Let’s examine the key contents of SOX, how companies can stay in compliance, and the benefits that come with the enforcement of SOX regulations.
A Closer Look at SOX
Watch and learn: Compliance as Code: Expert Discussion
The Sarbanes-Oxley Act was passed by an overwhelming majority of Congress in 2002. The timing of the act is significant, as it came into law after several major fraud cases, such as the Enron fraud scandal of 2002. These cases made national news and made it clear that additional safeguards needed to be developed to protect the integrity of businesses and investors from internal and external malicious actors.
The bill intends to guard investors against faulty or misrepresented disclosures of publicly traded companies’ financial data. It provides these protections by requiring CEOs, CFOs, and other C-suite executives to take responsibility for honest financial data reporting, formalized data security policies and procedures, and documentation of all relevant financial details — which can all be pulled up and reviewed via audit at any time.
The protections require companies to maintain a thorough, accurate knowledge of their financial data and upkeep their network security in all areas where financial data could be breached or misrepresented. Although the market and the overall value of a company may fluctuate over time, SOX ensures that internal and external shareholders are not given false information about their investments.
Important features of the law
- Establishes policies, procedures, and standards for auditors through the creation of the Public Company Accounting Oversight Board (PCAOB).
- Prevents conflicts of interest between auditors, their clients, and the services they exchange.

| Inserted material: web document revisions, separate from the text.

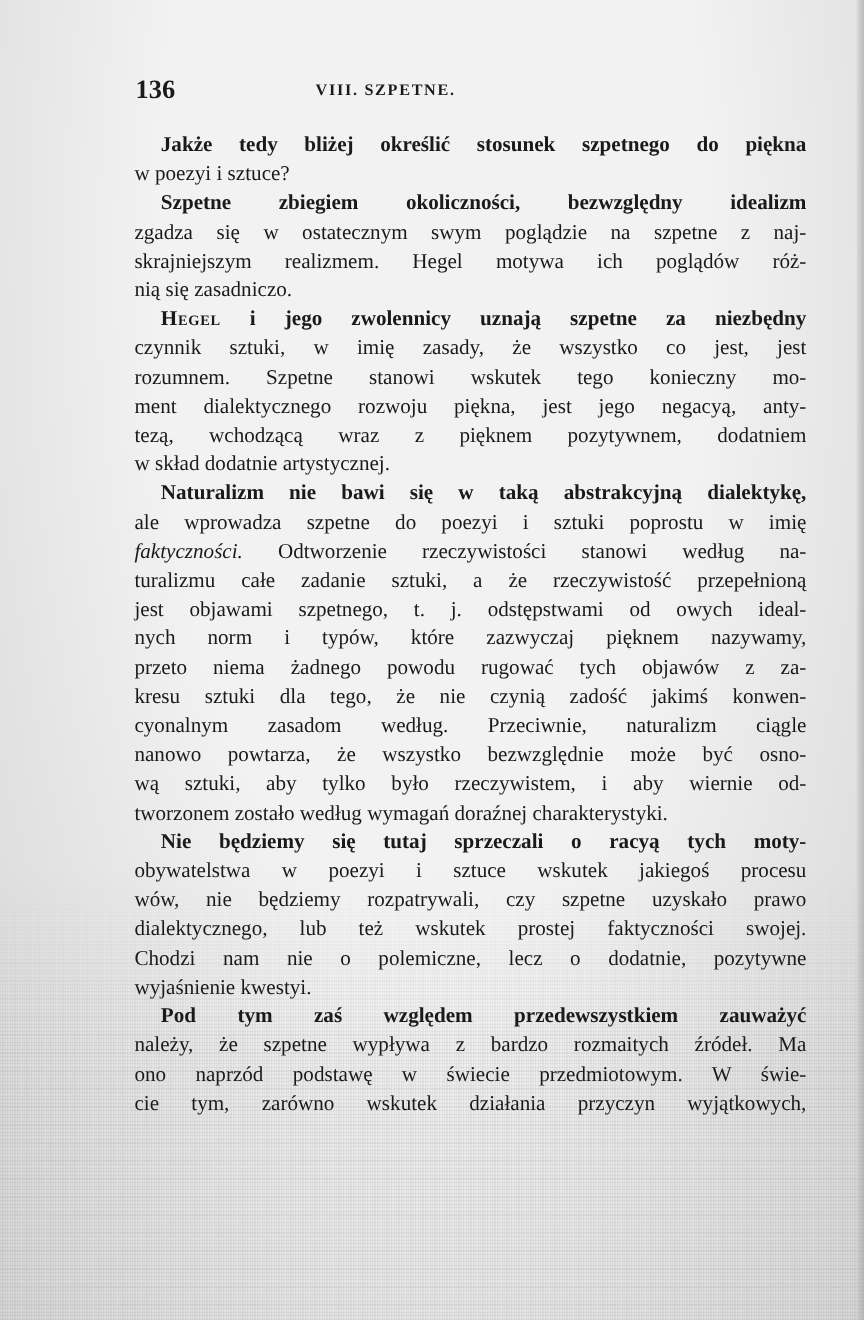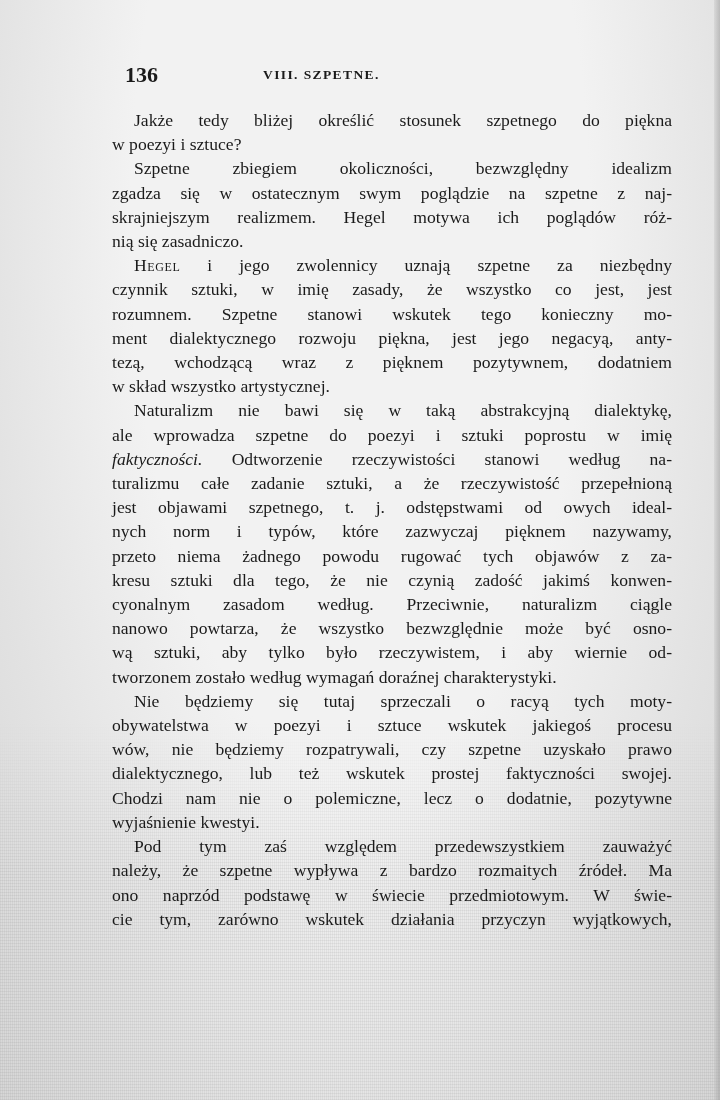--- a/index.html
+++ b/index.html
@@ -48,7 +48,7 @@
     }
     .page-number {
       position: absolute;
-      left: 12px;
+      left: 0;
       top: 0;
       font-size: 22px;
       font-weight: bold;

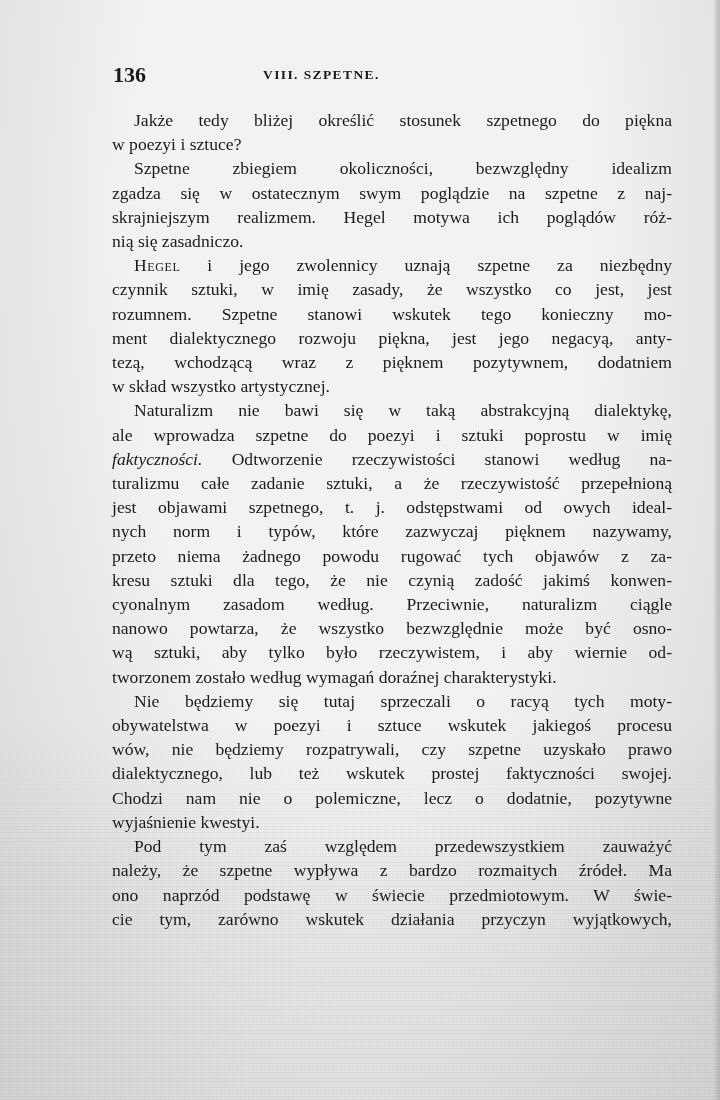--- a/index.html
+++ b/index.html
@@ -83,6 +83,7 @@
     }
     .indent {
       padding-left: 22px;
+      font-weight: bold;
     }
     .smallcaps {
       font-variant: small-caps;

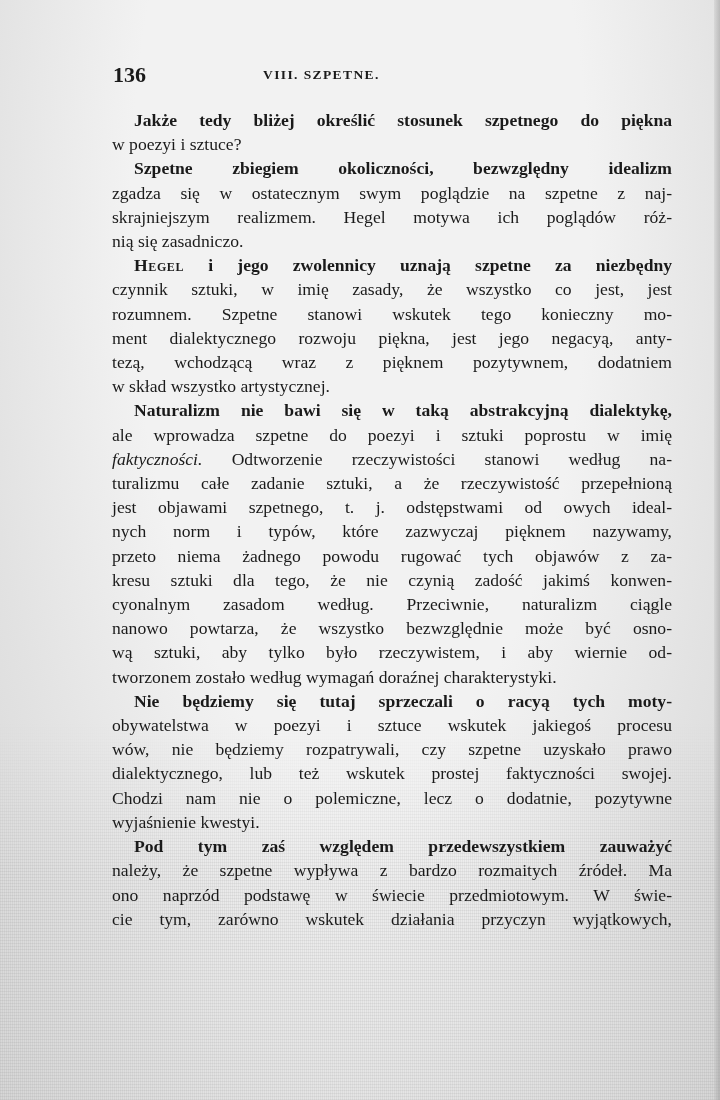--- a/index.html
+++ b/index.html
@@ -126,7 +126,7 @@
     <span class="line">rozumnem. Szpetne stanowi wskutek tego konieczny mo-</span>
     <span class="line">ment dialektycznego rozwoju piękna, jest jego negacyą, anty-</span>
     <span class="line">tezą, wchodzącą wraz z pięknem pozytywnem, dodatniem</span>
-    <span class="line last">w skład wszystko artystycznej.</span>
+    <span class="line last">w skład dodatnie artystycznej.</span>
   </div>
 
   <div>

- Senior executives, such as the CEO and CFO, are responsible for ensuring the accuracy of financial statements and reports. The CEO is required to sign company tax returns.
- Delineates scenarios in which a broker, adviser, or dealer can be barred from practicing.
- Provides certain protections for whistleblowers while also enforcing criminal penalties for violators who knowingly manipulate financial data or obstruct investigations.
- Establishes and supports reporting and compliance enforcement on the part of the U.S. Securities and Exchange Commission (SEC).
Data-specific rules in SOX
SOX specifically regulates the financial data of publicly traded companies, especially as it relates to corporate transactions, which can include line items like off-balance sheet transactions, pro forma figures, and stock transactions.
The federal law enacts several rules for these kinds of financial data, obliging companies to submit for regular external audits, as well as enabling internal reporting and controls to support financial data accuracy. Beyond routine audits and maintenance of financial reporting, companies are expected to report concrete evidence of changes in financial condition to the SEC.
The controls that SOX requires include an Internal Control Report, which details all financial history for managerial responsibility and transparency, as well as additional documentation that proves the regular monitoring of financial data. The SEC also requires formal data security policies with proof of communication and enforcement across a corporate network. SOX does not provide exact security protocols or expectations.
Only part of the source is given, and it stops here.